E neste topo, em um altar de pedra, quatro homens nus e pintados de um pó branco seguram os quatro membros de uma mulher adulta de quase trinta anos, que tenta se soltar, se debatendo e uivando à toa, pois sua boca está coberta por um couro felpudo.

Pelada a luz do sol, ela ainda sente um frio mortal em seu corpo trêmulo.

Em frente ao altar, um homem mais alto, com tatuagens, adornos de ossos e pelagem animal, brincos de gemas escuras, cicatrizes em forma de letras estranhas, ruge aos céus com os olhos observando o sol escaldante em fanatismo limítrofe.

Como plateia deste ritual macabro, está uma multidão de pessoas, de todas as idades e sexo, vestidas com peles animais que cobrem sua pélvis, berram e vociferam com fervor em ritmo uníssono com o bater de seus pés no chão e bater de palmas.

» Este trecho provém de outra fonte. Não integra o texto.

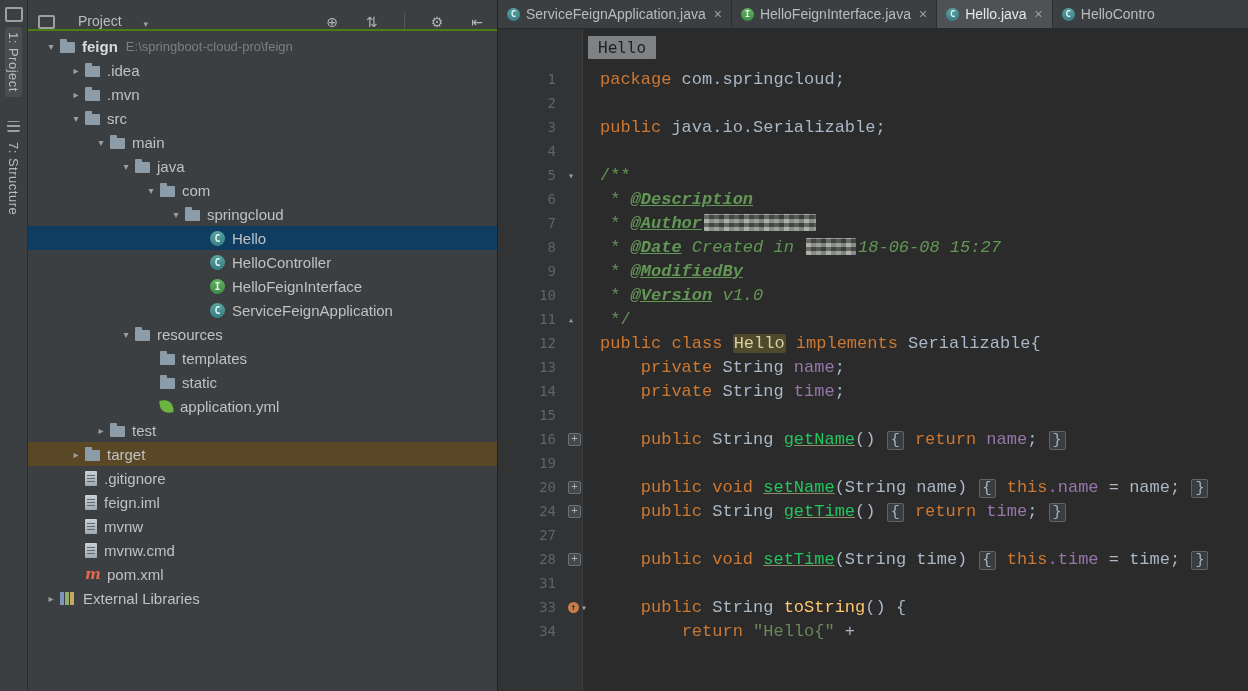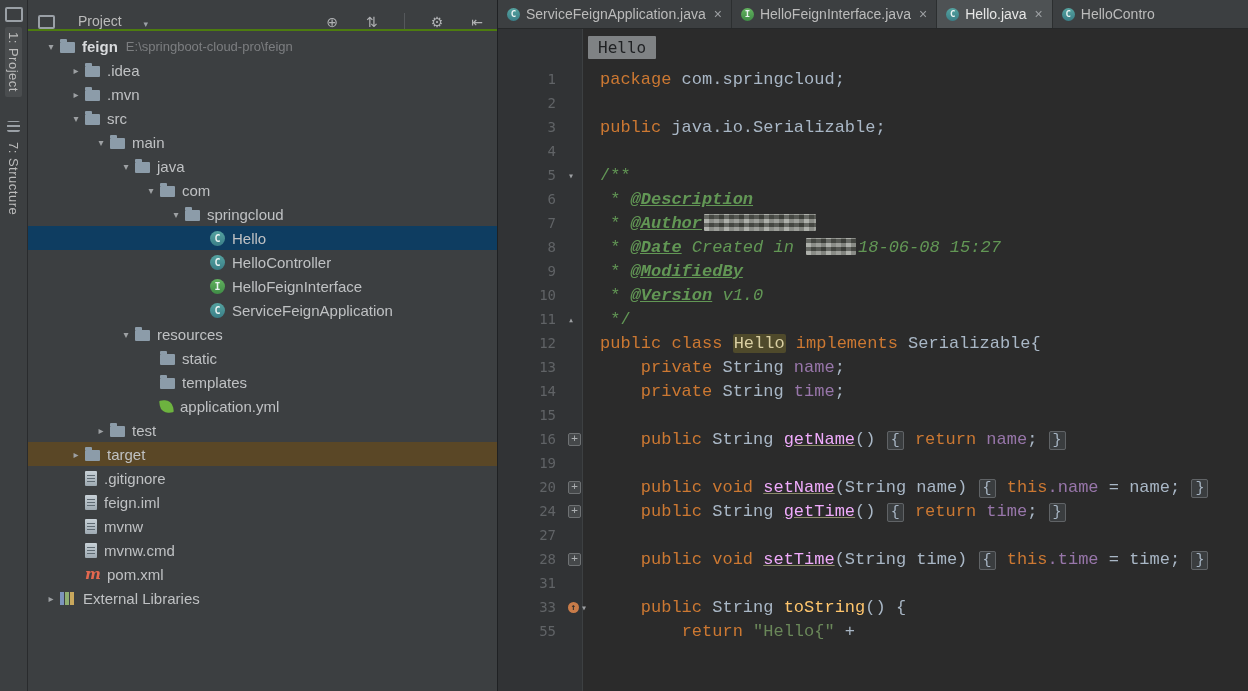--- a/index.html
+++ b/index.html
@@ -192,12 +192,12 @@
         <div class="trow" style="padding-left: 114px;">
           <span class="arrow"></span>
           <span class="tico ti-folder"></span>
+          <span class="tlabel">templates</span>
+        </div>
+        <div class="trow" style="padding-left: 114px;">
+          <span class="arrow"></span>
+          <span class="tico ti-folder"></span>
           <span class="tlabel">static</span>
-        </div>
-        <div class="trow" style="padding-left: 114px;">
-          <span class="arrow"></span>
-          <span class="tico ti-folder"></span>
-          <span class="tlabel">templates</span>
         </div>
         <div class="trow" style="padding-left: 114px;">
           <span class="arrow"></span>

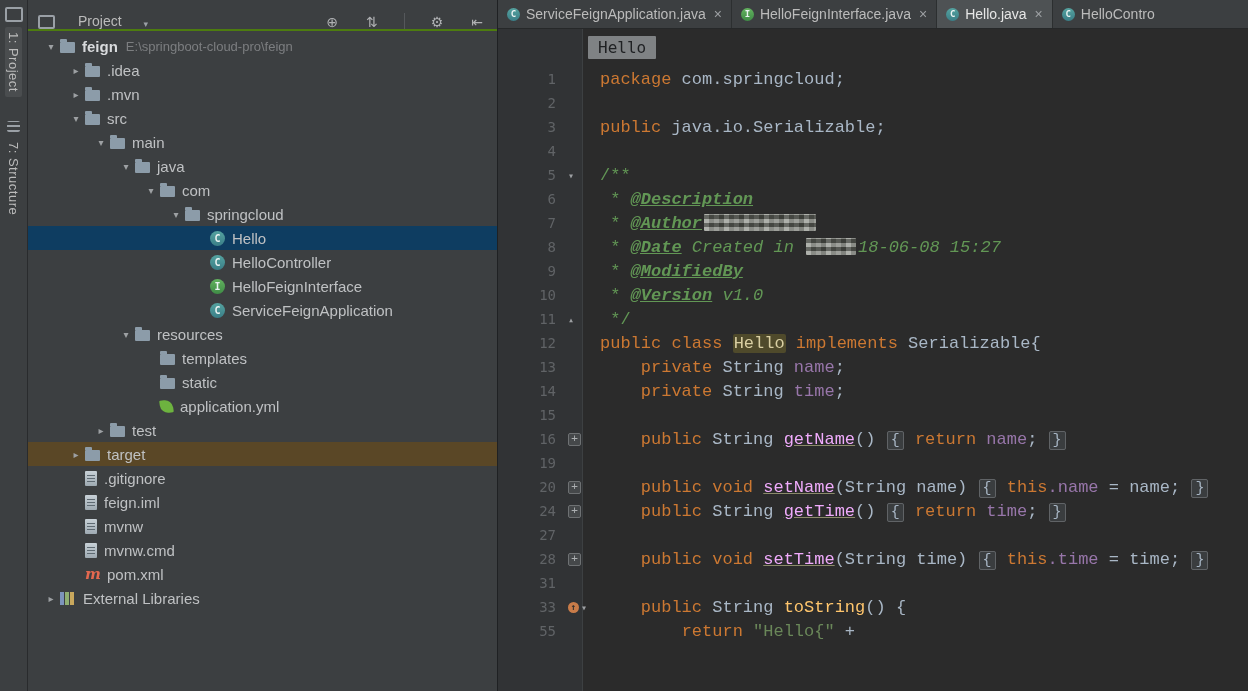--- a/index.html
+++ b/index.html
@@ -87,7 +87,7 @@
   .tk-tag{color:#629755;font-weight:bold;font-style:italic;text-decoration:underline;}
   .tk-fld{color:#9876AA;}
   .tk-mth{color:#FFC66D;}
-  .tk-mthu{color:#f0abfc;text-decoration:underline;text-decoration-color:#8A8A6A;}
+  .tk-mthu{color:#22c55e;text-decoration:underline;text-decoration-color:#8A8A6A;}
   .tk-ann{color:#BBB529;}
   .tk-str{color:#6A8759;}
   .tk-hl{background:#4F4A2B;color:#D9CFA3;border-radius:2px;padding:0 1px;}

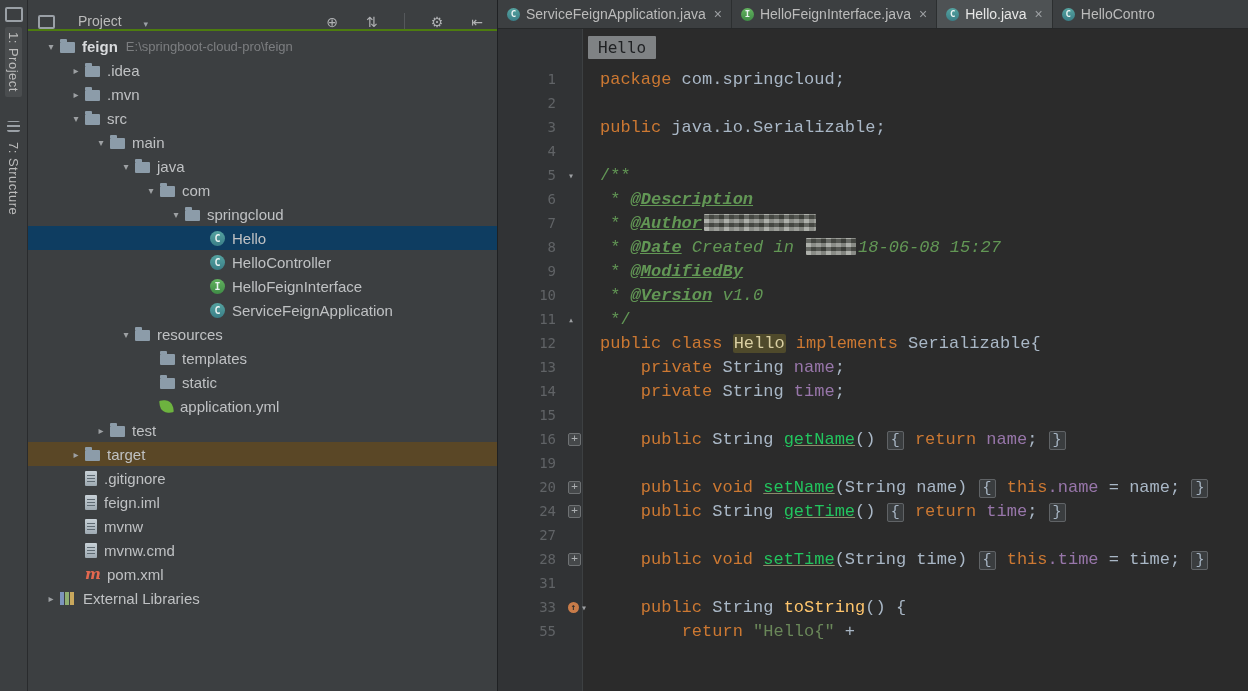--- a/index.html
+++ b/index.html
@@ -406,7 +406,7 @@
             <span class="ctext"><span class="tk-pl">    </span><span class="tk-kw">public</span><span class="tk-pl"> String </span><span class="tk-mth">toString</span><span class="tk-pl">() {</span></span>
           </div>
           <div class="crow">
-            <span class="lnum">55</span>
+            <span class="lnum">34</span>
             <span class="fold"></span>
             <span class="ctext"><span class="tk-pl">        </span><span class="tk-kw">return</span><span class="tk-pl"> </span><span class="tk-str">"Hello{"</span><span class="tk-pl"> +</span></span>
           </div>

Como um hino animalesco e infernal, o som de um apito parecido com gritos de tortura, mistura-se com no espetáculo distorcido.

Novas pessoas, com pelagens mais refinadas com joias e acessórios exóticos, saem do alvoroço de humanos para ficar em frente ao início da gigante escada, estes, com o rosto banhado em sangue, se ajoelham diante dos degraus, esperando a benção de seu deus.

Graco, vendo toda a trama desumana com olhos obscuros, sente-se com nojo e ódio. Ele sabe que é a cultura desta sociedade desalmada, uma que culminou por gerações e por meio de histerias favoráveis, perdurou em sua história.

Estranhamente, Graco, tem um sentimento de conexão com a mulher de longos cabelos pretos. Graco consegue sentir suas intensas emoções de terror, fúria e vergonha, ele sente a sensação de ser traído, aquele amargo véu da confiança e fidelidade apunhalada, de expectativas sendo destruídas.

Graco do mesmo modo que a mulher, vê a sombra gasosa e dançante se erguendo em frente ao rosto da mulher, propondo-o uma generosa vingança.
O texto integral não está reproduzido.